Task to carry out: The copy you return should hold every record below word for word and no images.

Modification records:

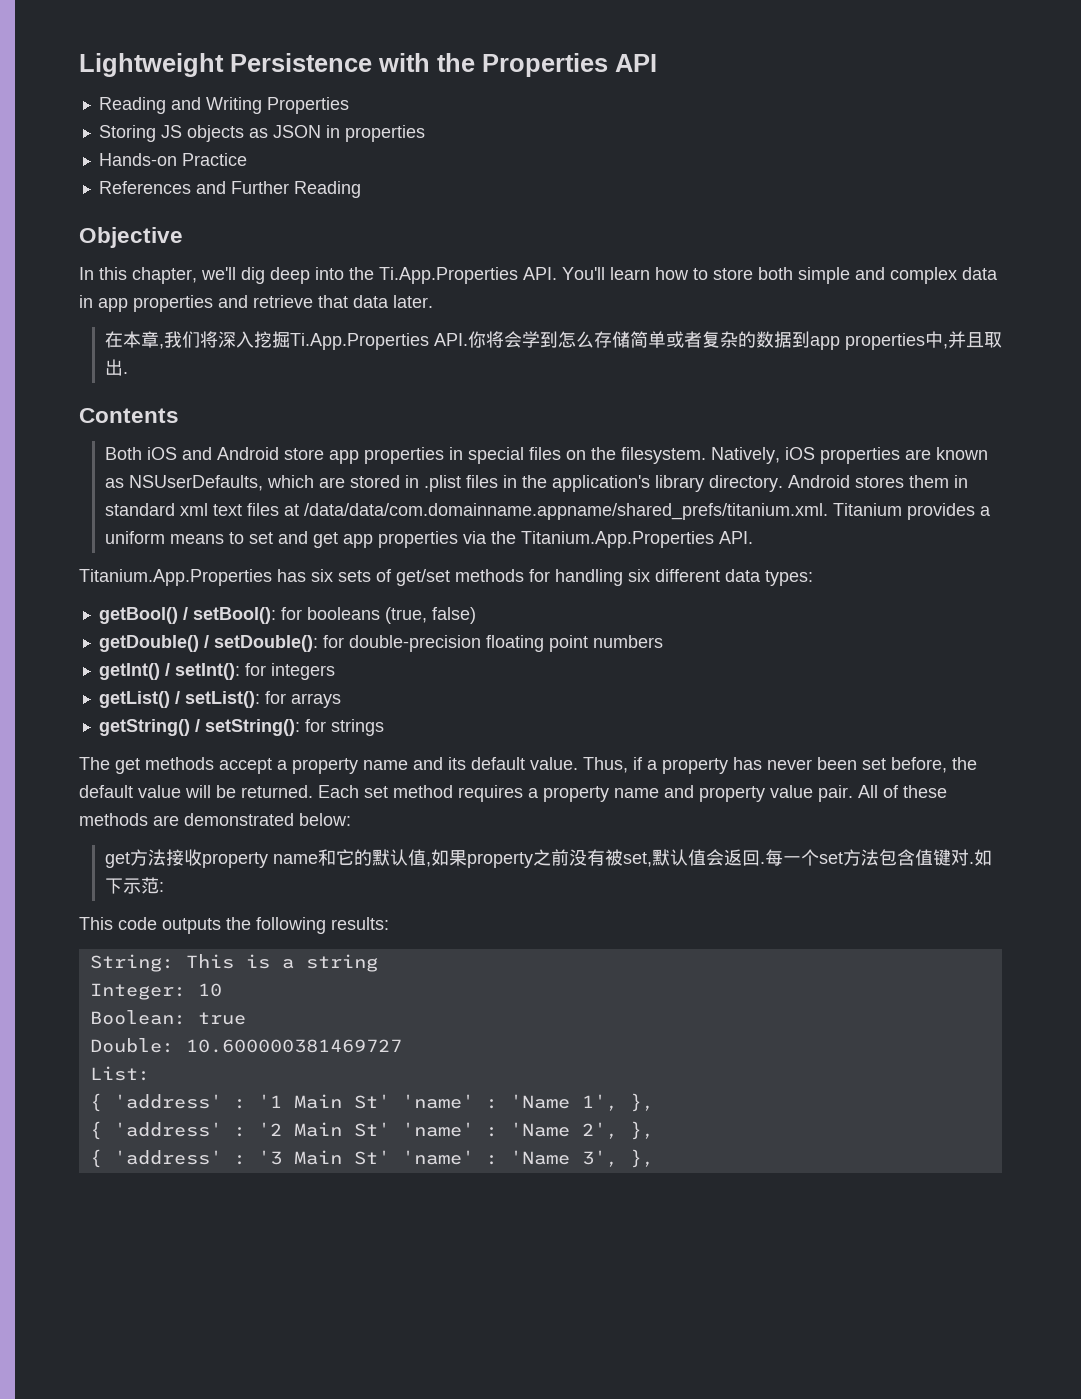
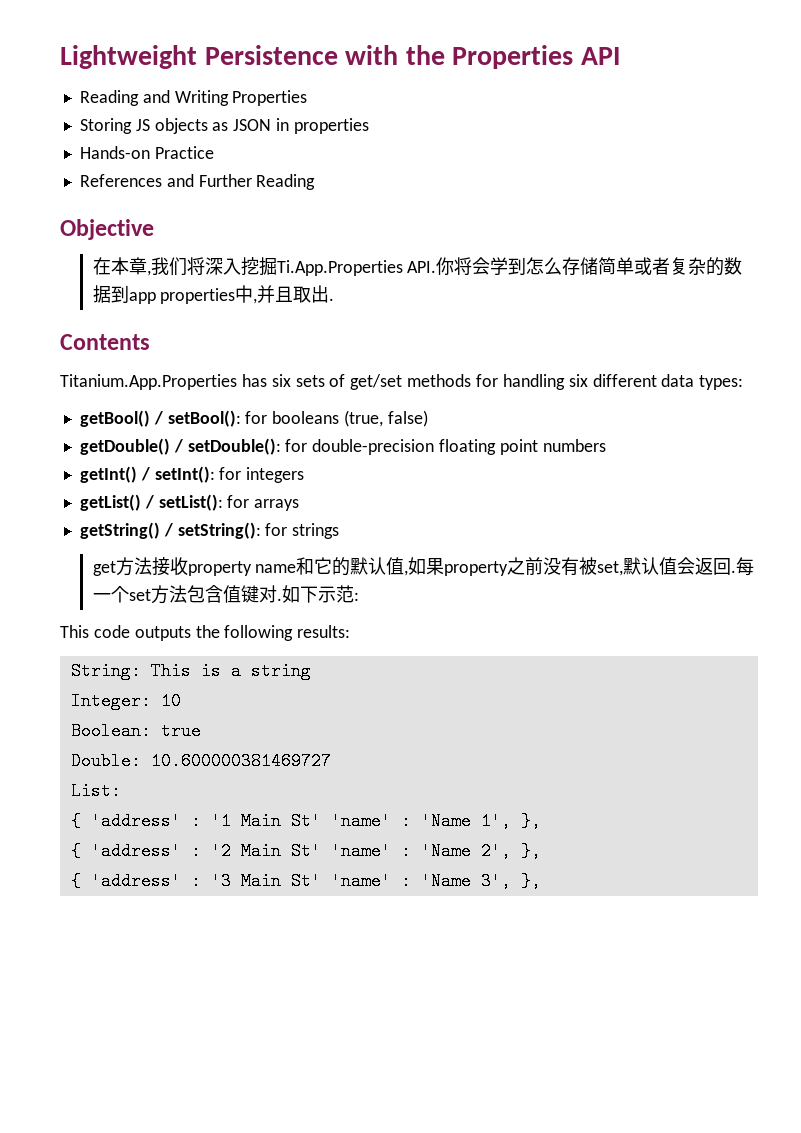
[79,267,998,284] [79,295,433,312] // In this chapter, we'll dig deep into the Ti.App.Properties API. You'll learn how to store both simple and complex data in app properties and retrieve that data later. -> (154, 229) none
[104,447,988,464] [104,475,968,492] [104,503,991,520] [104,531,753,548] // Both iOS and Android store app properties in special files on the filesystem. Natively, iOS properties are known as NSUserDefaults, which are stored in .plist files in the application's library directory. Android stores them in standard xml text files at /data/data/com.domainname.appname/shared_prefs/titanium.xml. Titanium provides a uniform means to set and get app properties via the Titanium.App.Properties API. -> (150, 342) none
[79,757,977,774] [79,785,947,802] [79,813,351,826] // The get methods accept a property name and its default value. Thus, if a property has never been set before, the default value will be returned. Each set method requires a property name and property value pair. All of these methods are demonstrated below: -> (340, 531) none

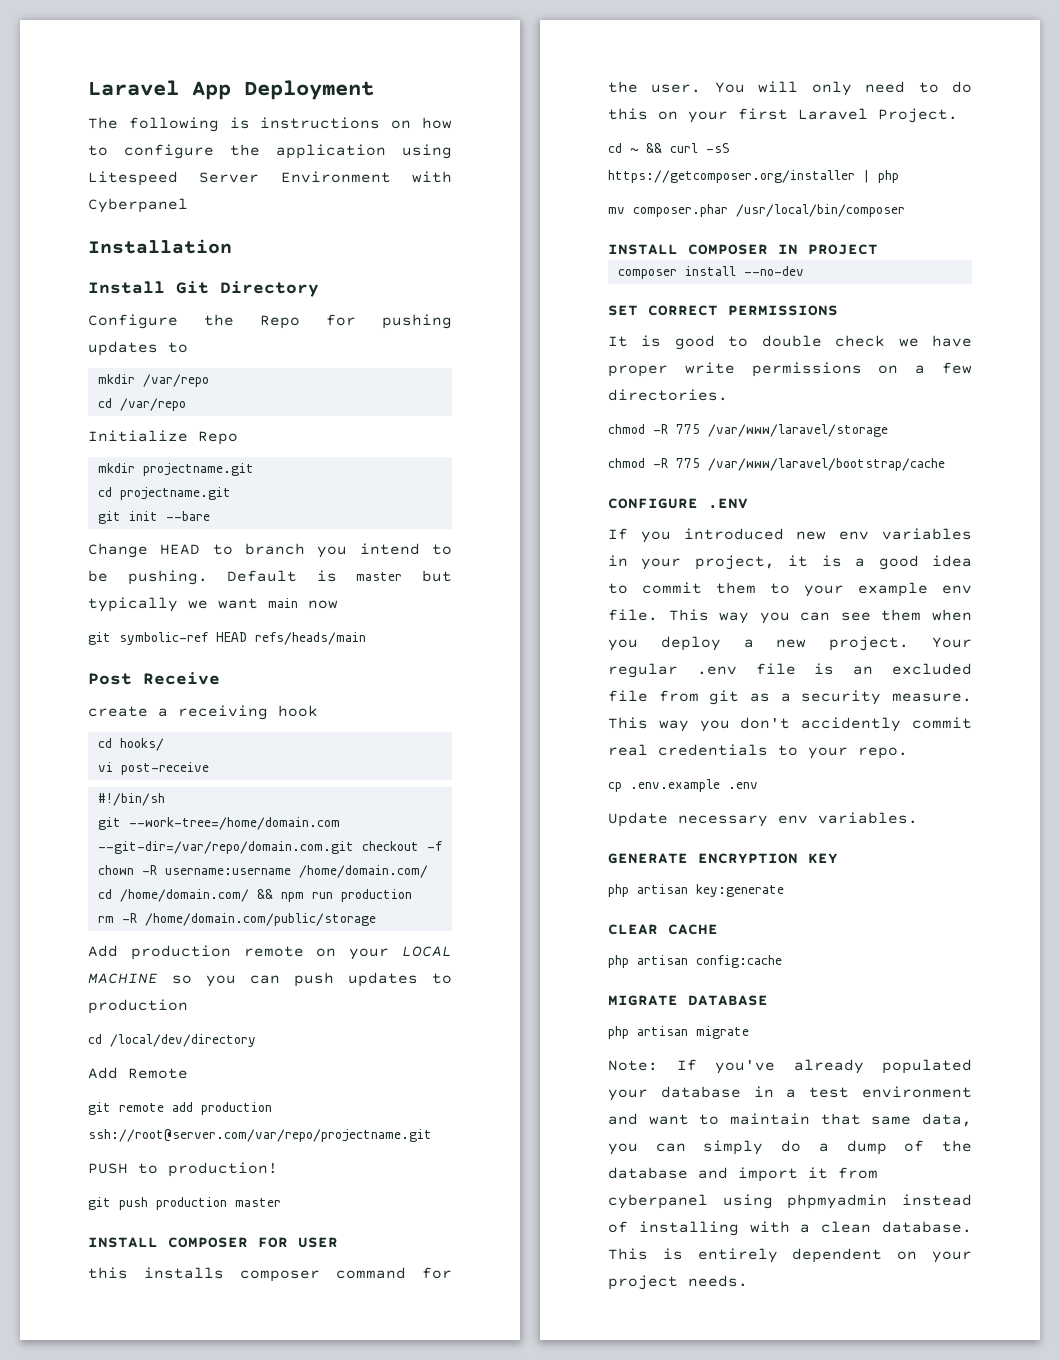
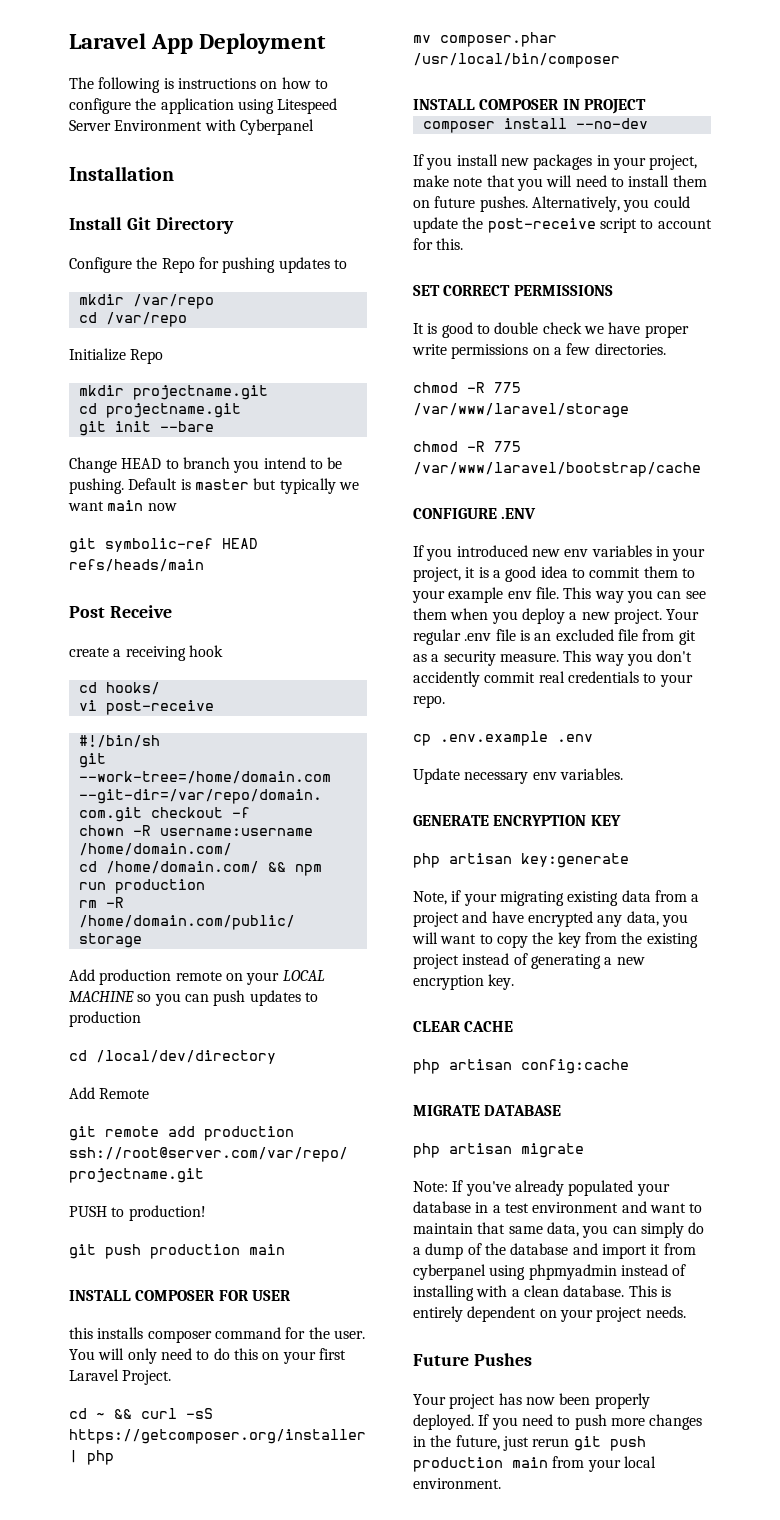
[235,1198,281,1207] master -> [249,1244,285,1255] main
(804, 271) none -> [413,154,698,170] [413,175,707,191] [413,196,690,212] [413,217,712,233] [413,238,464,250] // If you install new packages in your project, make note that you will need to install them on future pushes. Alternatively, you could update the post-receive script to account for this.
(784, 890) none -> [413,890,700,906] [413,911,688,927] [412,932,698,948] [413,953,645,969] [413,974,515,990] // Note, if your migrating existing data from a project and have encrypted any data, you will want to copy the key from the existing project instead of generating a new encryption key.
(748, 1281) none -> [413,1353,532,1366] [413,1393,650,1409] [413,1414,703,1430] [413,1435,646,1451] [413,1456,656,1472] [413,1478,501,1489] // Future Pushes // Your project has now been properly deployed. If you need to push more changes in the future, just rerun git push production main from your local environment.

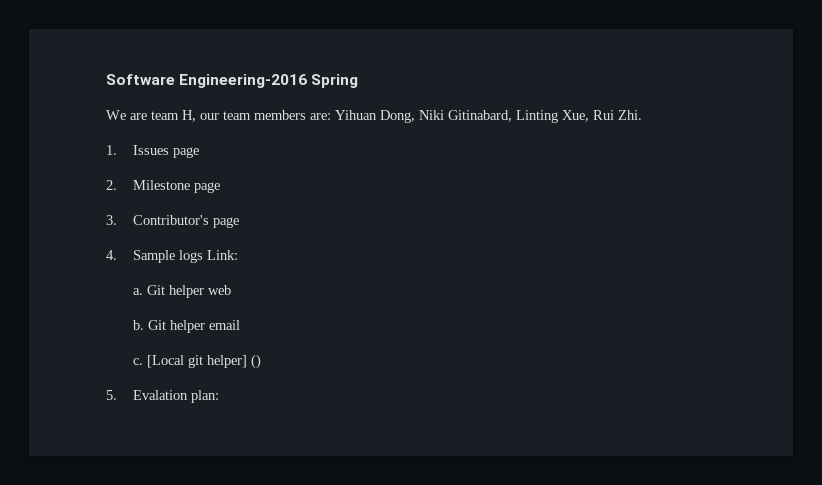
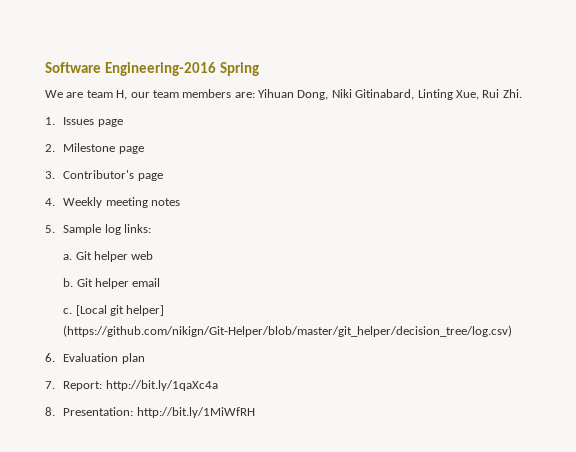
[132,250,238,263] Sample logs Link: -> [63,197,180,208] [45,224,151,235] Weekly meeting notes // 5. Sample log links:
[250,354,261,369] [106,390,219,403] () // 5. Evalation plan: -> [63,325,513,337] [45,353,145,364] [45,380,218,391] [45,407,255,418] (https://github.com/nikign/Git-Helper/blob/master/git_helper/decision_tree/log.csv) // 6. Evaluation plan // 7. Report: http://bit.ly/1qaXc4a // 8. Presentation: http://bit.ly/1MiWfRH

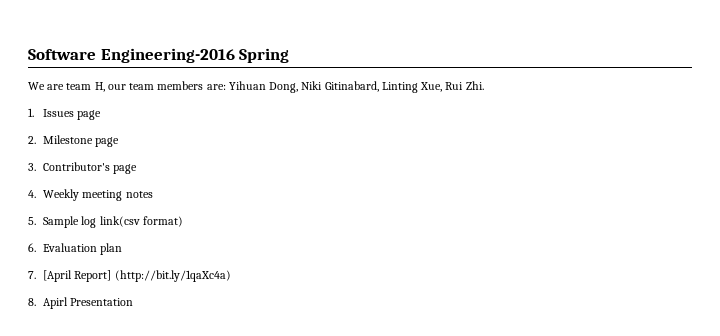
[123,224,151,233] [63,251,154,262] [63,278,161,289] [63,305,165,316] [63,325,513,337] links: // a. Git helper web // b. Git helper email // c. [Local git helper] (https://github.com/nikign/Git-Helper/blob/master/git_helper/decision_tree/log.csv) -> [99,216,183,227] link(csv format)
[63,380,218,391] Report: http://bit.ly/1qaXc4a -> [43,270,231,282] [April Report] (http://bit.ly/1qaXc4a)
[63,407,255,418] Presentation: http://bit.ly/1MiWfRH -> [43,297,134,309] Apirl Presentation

Written response:
[79,267,998,284] [79,295,433,312] // In this chapter, we'll dig deep into the Ti.App.Properties API. You'll learn how to store both simple and complex data in app properties and retrieve that data later. -> (154, 229) none
[104,447,988,464] [104,475,968,492] [104,503,991,520] [104,531,753,548] // Both iOS and Android store app properties in special files on the filesystem. Natively, iOS properties are known as NSUserDefaults, which are stored in .plist files in the application's library directory. Android stores them in standard xml text files at /data/data/com.domainname.appname/shared_prefs/titanium.xml. Titanium provides a uniform means to set and get app properties via the Titanium.App.Properties API. -> (150, 342) none
[79,757,977,774] [79,785,947,802] [79,813,351,826] // The get methods accept a property name and its default value. Thus, if a property has never been set before, the default value will be returned. Each set method requires a property name and property value pair. All of these methods are demonstrated below: -> (340, 531) none

[235,1198,281,1207] master -> [249,1244,285,1255] main
(804, 271) none -> [413,154,698,170] [413,175,707,191] [413,196,690,212] [413,217,712,233] [413,238,464,250] // If you install new packages in your project, make note that you will need to install them on future pushes. Alternatively, you could update the post-receive script to account for this.
(784, 890) none -> [413,890,700,906] [413,911,688,927] [412,932,698,948] [413,953,645,969] [413,974,515,990] // Note, if your migrating existing data from a project and have encrypted any data, you will want to copy the key from the existing project instead of generating a new encryption key.
(748, 1281) none -> [413,1353,532,1366] [413,1393,650,1409] [413,1414,703,1430] [413,1435,646,1451] [413,1456,656,1472] [413,1478,501,1489] // Future Pushes // Your project has now been properly deployed. If you need to push more changes in the future, just rerun git push production main from your local environment.

[132,250,238,263] Sample logs Link: -> [63,197,180,208] [45,224,151,235] Weekly meeting notes // 5. Sample log links:
[250,354,261,369] [106,390,219,403] () // 5. Evalation plan: -> [63,325,513,337] [45,353,145,364] [45,380,218,391] [45,407,255,418] (https://github.com/nikign/Git-Helper/blob/master/git_helper/decision_tree/log.csv) // 6. Evaluation plan // 7. Report: http://bit.ly/1qaXc4a // 8. Presentation: http://bit.ly/1MiWfRH

[123,224,151,233] [63,251,154,262] [63,278,161,289] [63,305,165,316] [63,325,513,337] links: // a. Git helper web // b. Git helper email // c. [Local git helper] (https://github.com/nikign/Git-Helper/blob/master/git_helper/decision_tree/log.csv) -> [99,216,183,227] link(csv format)
[63,380,218,391] Report: http://bit.ly/1qaXc4a -> [43,270,231,282] [April Report] (http://bit.ly/1qaXc4a)
[63,407,255,418] Presentation: http://bit.ly/1MiWfRH -> [43,297,134,309] Apirl Presentation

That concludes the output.